| Entries provided |
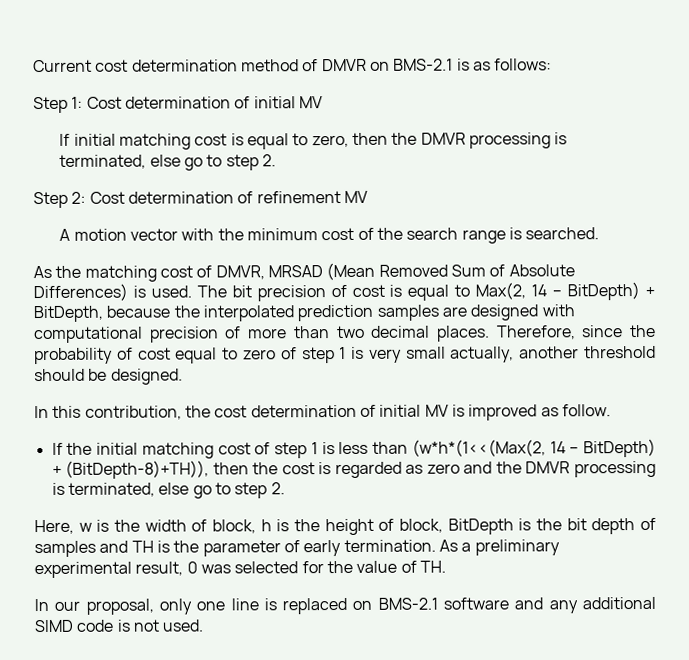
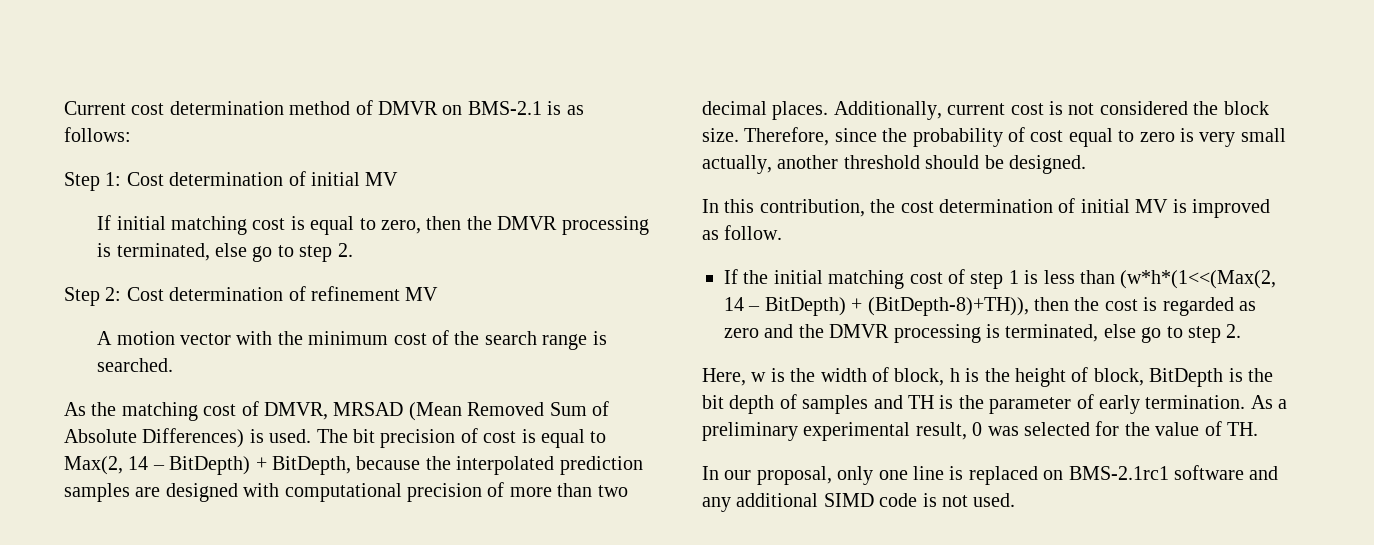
+ Additionally, current cost is not considered the block size.
- Therefore, since the probability of cost equal to zero of step 1 is very small actually, another threshold should be designed.
+ Therefore, since the probability of cost equal to zero is very small actually, another threshold should be designed.
- In our proposal, only one line is replaced on BMS-2.1 software and any additional SIMD code is not used.
+ In our proposal, only one line is replaced on BMS-2.1rc1 software and any additional SIMD code is not used.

| Exercise |
Only the lines from the one containing "- In our proposal, only" through the final line of the records above should be printed, exactly as they stand.

| Worked solution |
- In our proposal, only one line is replaced on BMS-2.1 software and any additional SIMD code is not used.
+ In our proposal, only one line is replaced on BMS-2.1rc1 software and any additional SIMD code is not used.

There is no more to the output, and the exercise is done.